# What to produce
Your reply should restate the lines from the top of the entries through the line containing "Updated on 2025年01月13日18时44分10秒UTC" word for word, with no pictures.

# Data
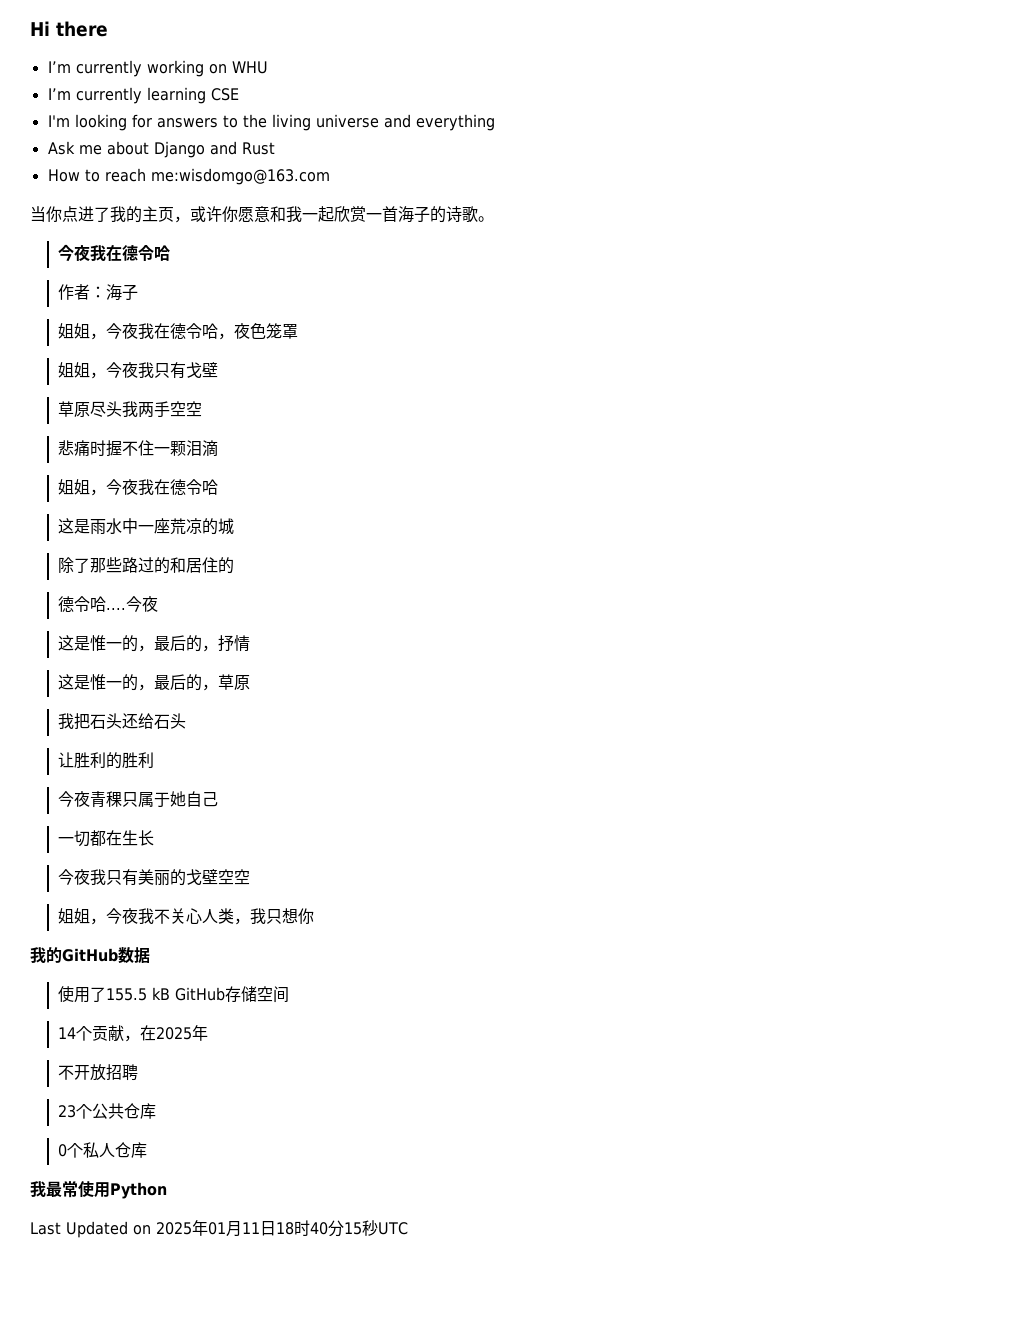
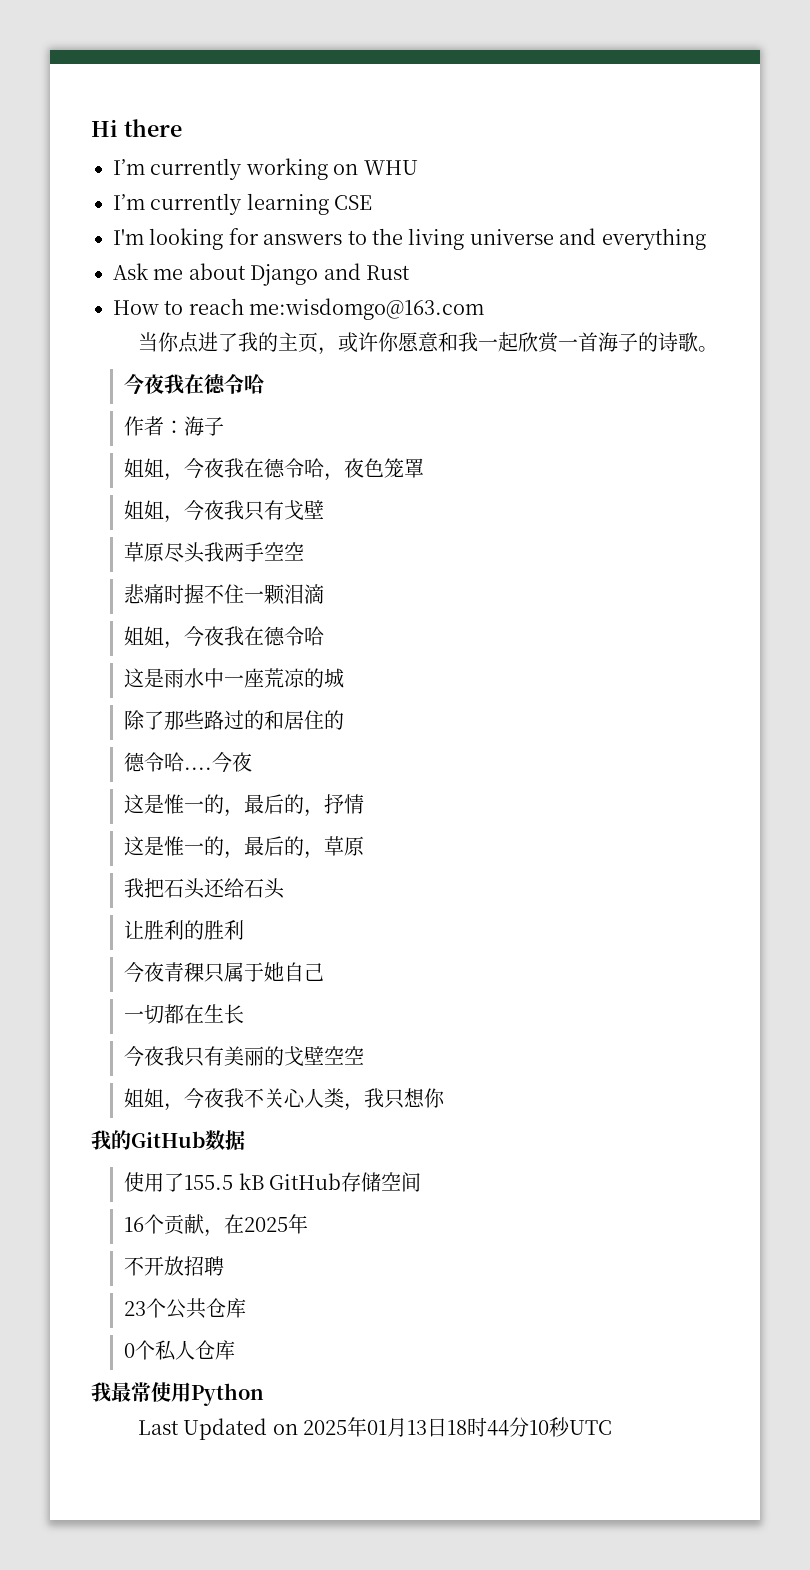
- 14个贡献，在2025年
+ 16个贡献，在2025年
- Last Updated on 2025年01月11日18时40分15秒UTC
+ Last Updated on 2025年01月13日18时44分10秒UTC

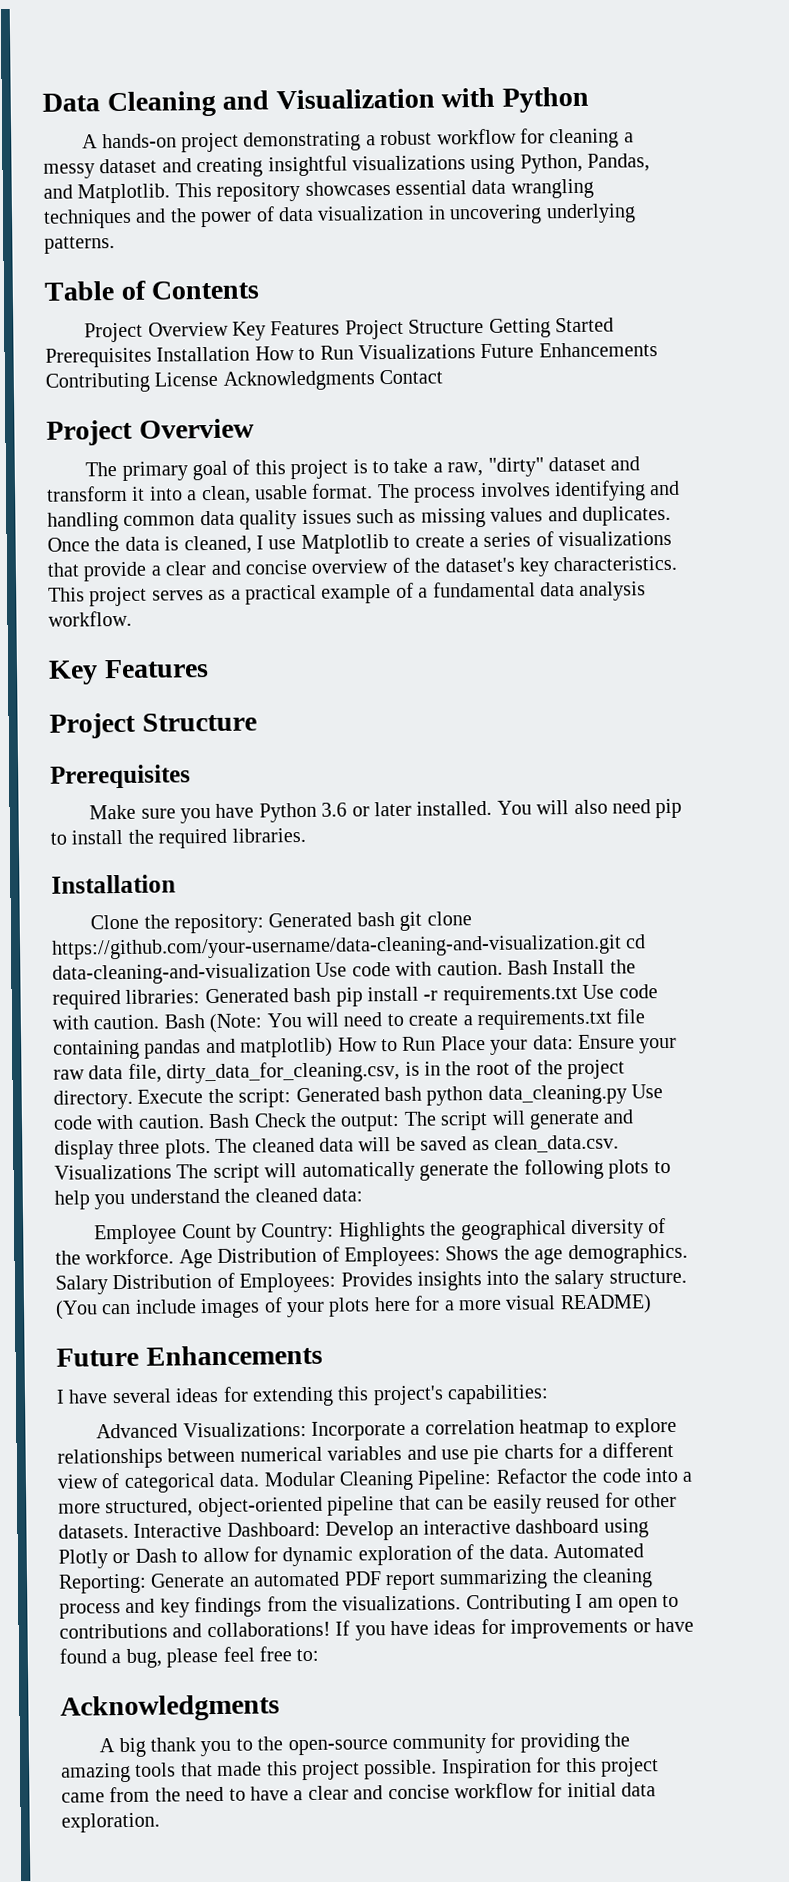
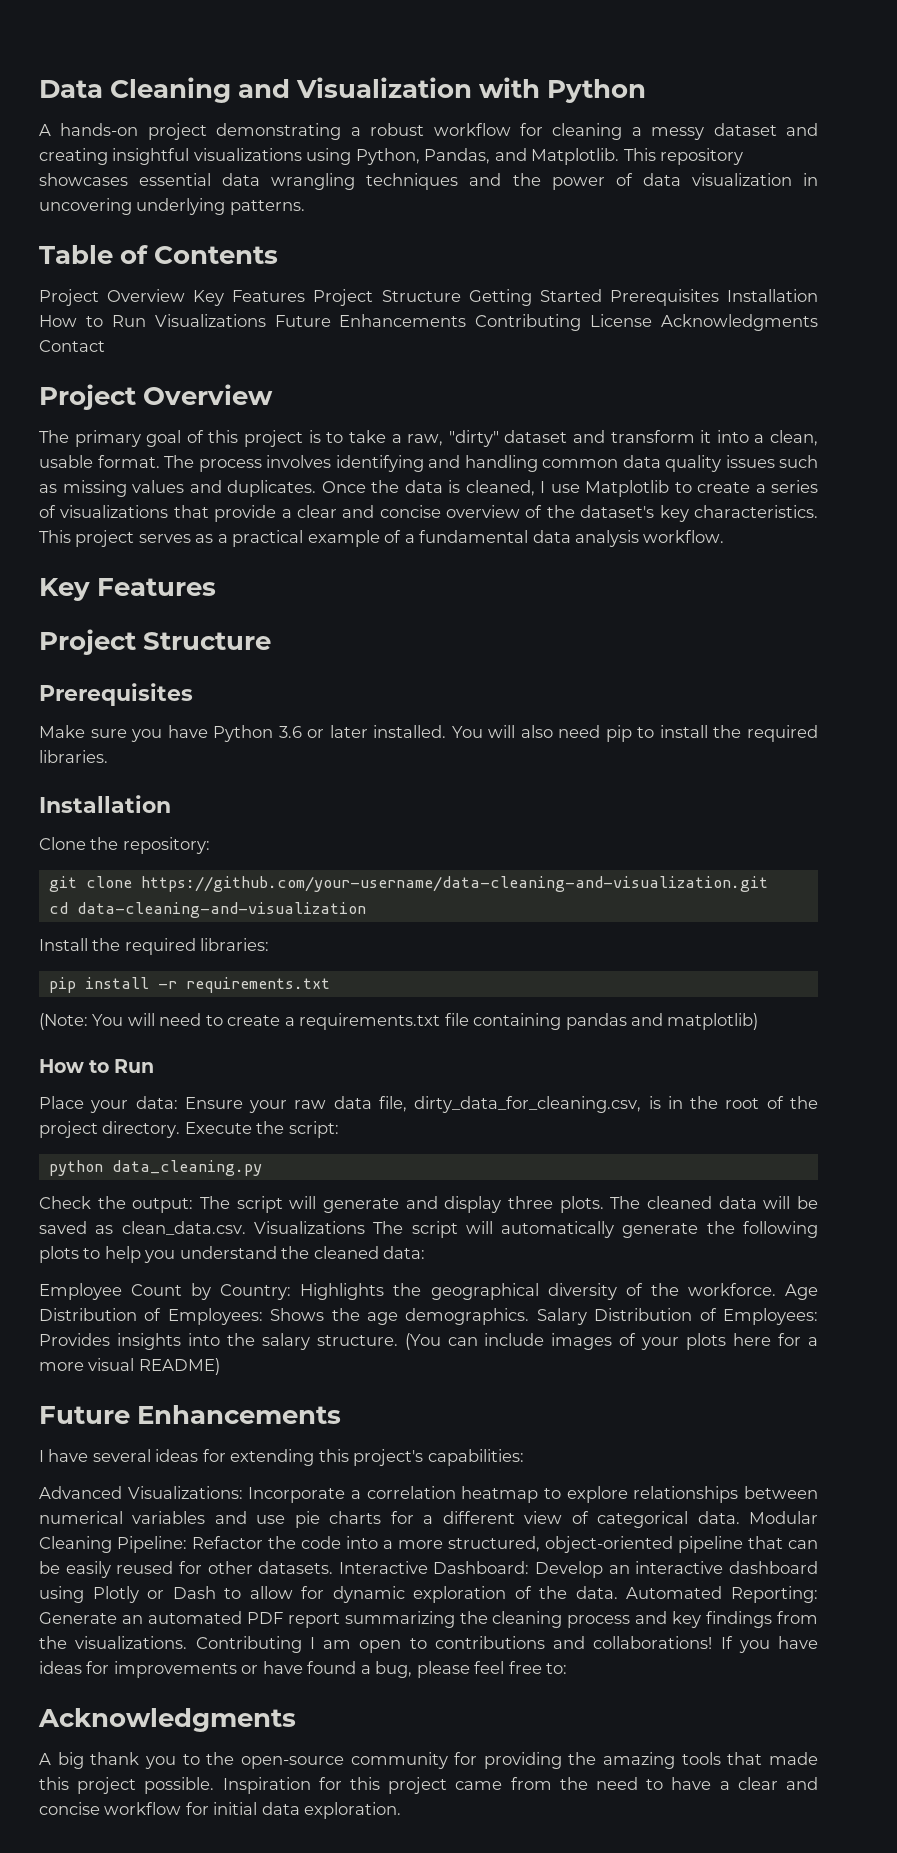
- Clone the repository: Generated bash git clone https://github.com/your-username/data-cleaning-and-visualization.git cd data-cleaning-and-visualization Use code with caution. Bash Install the required libraries: Generated bash pip install -r requirements.txt Use code with caution. Bash (Note: You will need to create a requirements.txt file containing pandas and matplotlib) How to Run Place your data: Ensure your raw data file, dirty_data_for_cleaning.csv, is in the root of the project directory.
+ Clone the repository:
+ git clone https://github.com/your-username/data-cleaning-and-visualization.git
+ cd data-cleaning-and-visualization
+ Install the required libraries:
+ pip install -r requirements.txt
+ (Note: You will need to create a requirements.txt file containing pandas and matplotlib)
+ How to Run
+ Place your data: Ensure your raw data file, dirty_data_for_cleaning.csv, is in the root of the project directory.
- Execute the script: Generated bash python data_cleaning.py Use code with caution. Bash Check the output: The script will generate and display three plots.
+ Execute the script:
+ python data_cleaning.py
+ Check the output: The script will generate and display three plots.

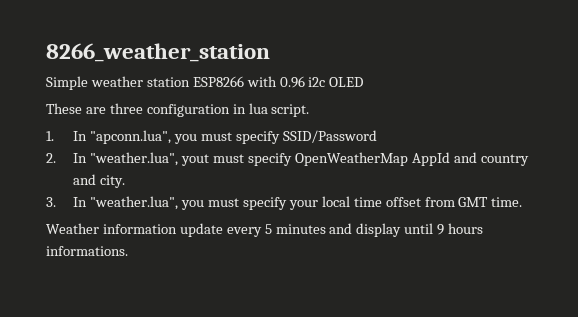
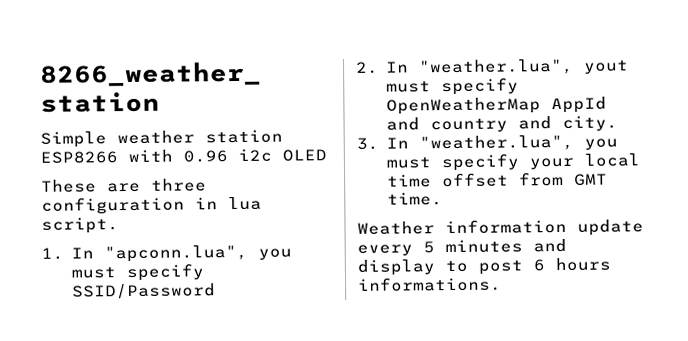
- Weather information update every 5 minutes and display until 9 hours informations.
+ Weather information update every 5 minutes and display to post 6 hours informations.

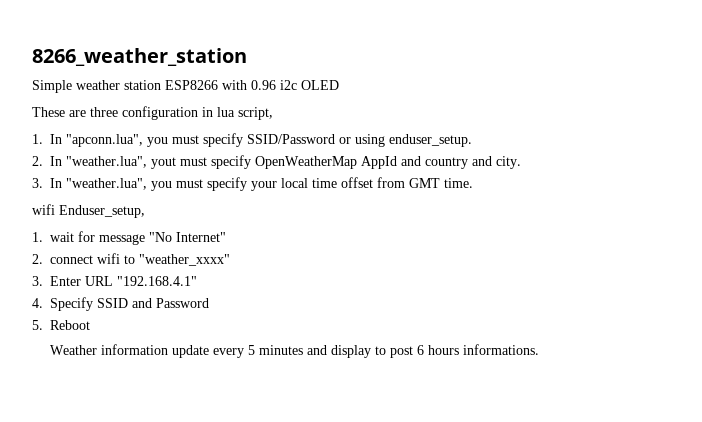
- These are three configuration in lua script.
+ These are three configuration in lua script,
- 1. In "apconn.lua", you must specify SSID/Password
+ 1. In "apconn.lua", you must specify SSID/Password or using enduser_setup.
+ wifi Enduser_setup,
+ 1. wait for message "No Internet"
+ 2. connect wifi to "weather_xxxx"
+ 3. Enter URL "192.168.4.1"
+ 4. Specify SSID and Password
+ 5. Reboot

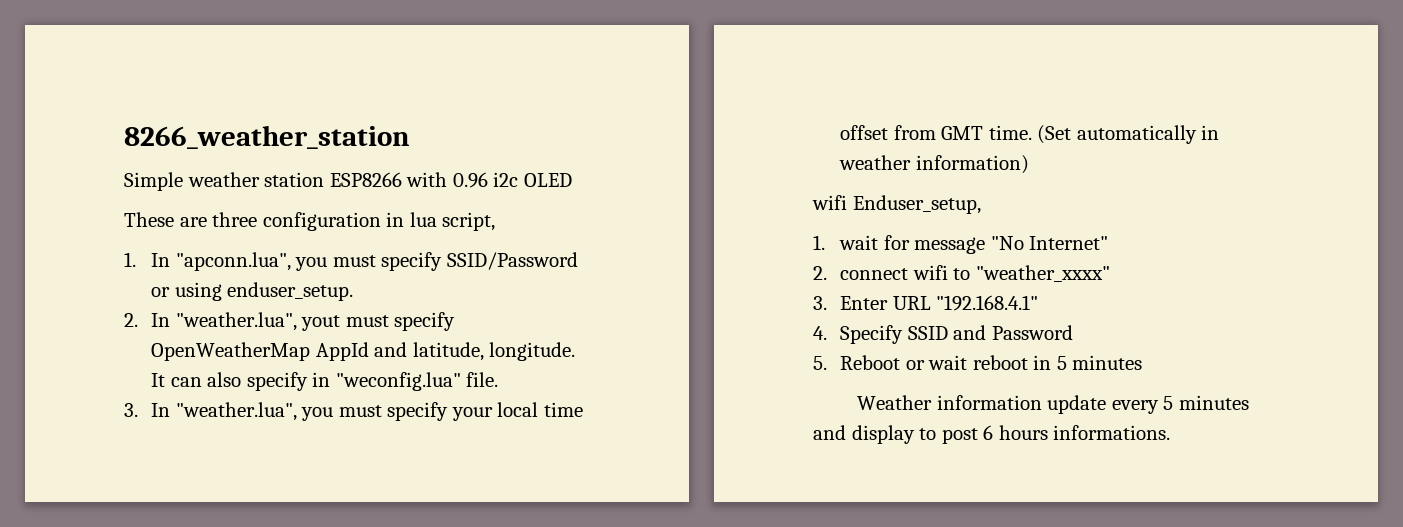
- 2. In "weather.lua", yout must specify OpenWeatherMap AppId and country and city.
+ 2. In "weather.lua", yout must specify OpenWeatherMap AppId and latitude, longitude. It can also specify in "weconfig.lua" file.
+ (Set automatically in weather information)
- 5. Reboot
+ 5. Reboot or wait reboot in 5 minutes

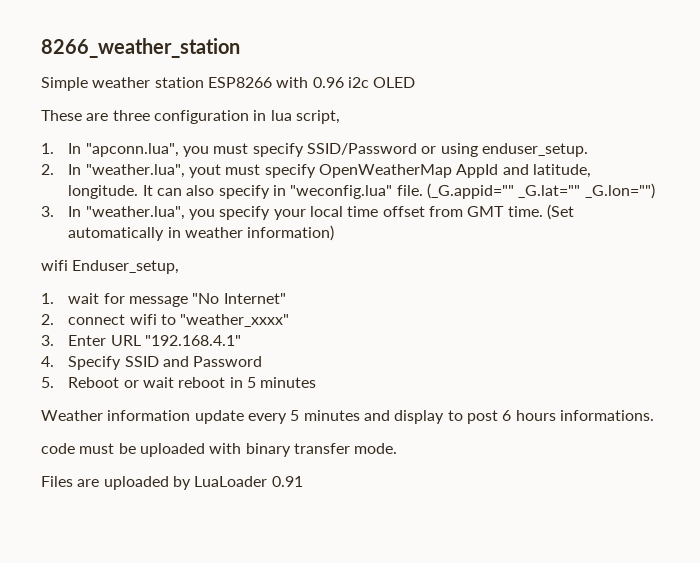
+ (_G.appid="" _G.lat="" _G.lon="")
- 3. In "weather.lua", you must specify your local time offset from GMT time.
+ 3. In "weather.lua", you specify your local time offset from GMT time.
+ code must be uploaded with binary transfer mode.
+ Files are uploaded by LuaLoader 0.91

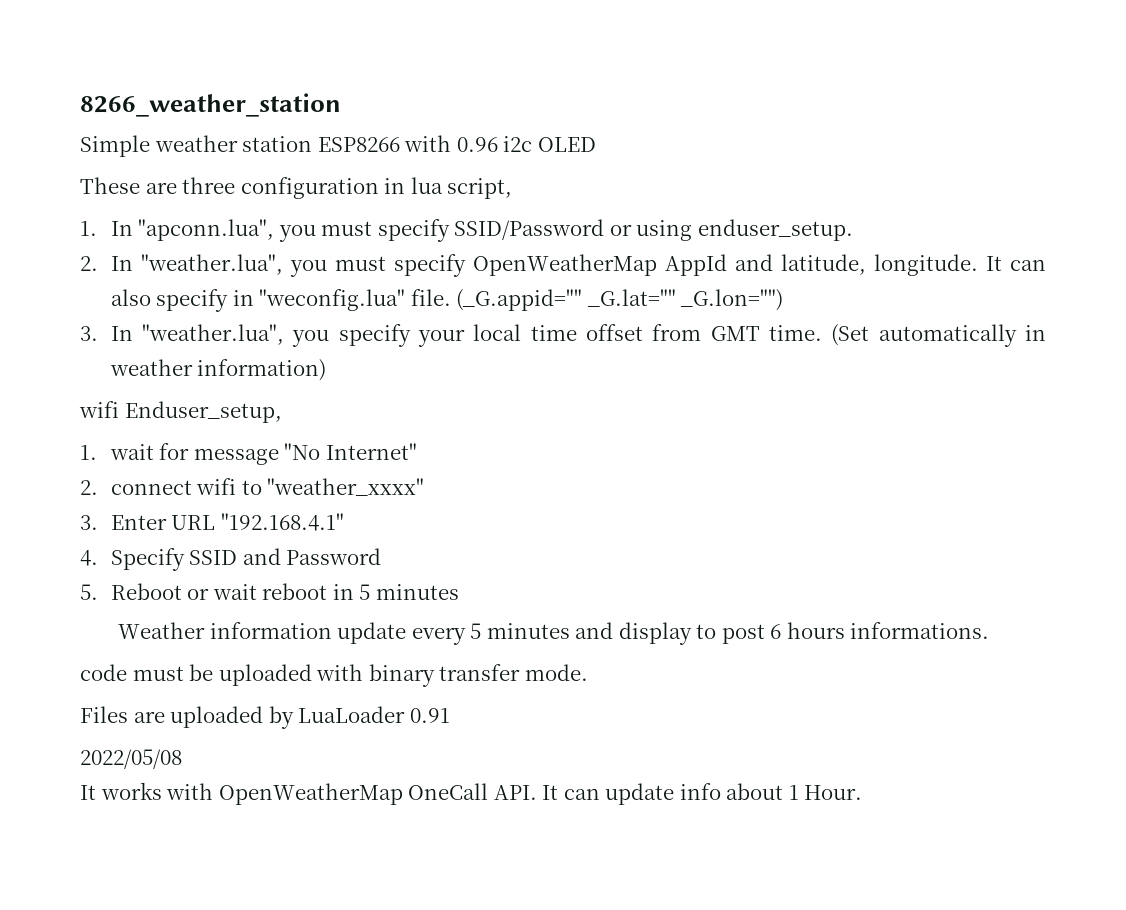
- 2. In "weather.lua", yout must specify OpenWeatherMap AppId and latitude, longitude.
+ 2. In "weather.lua", you must specify OpenWeatherMap AppId and latitude, longitude.
+ 2022/05/08
+ It works with OpenWeatherMap OneCall API. It can update info about 1 Hour.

# Answer
- 14个贡献，在2025年
+ 16个贡献，在2025年
- Last Updated on 2025年01月11日18时40分15秒UTC
+ Last Updated on 2025年01月13日18时44分10秒UTC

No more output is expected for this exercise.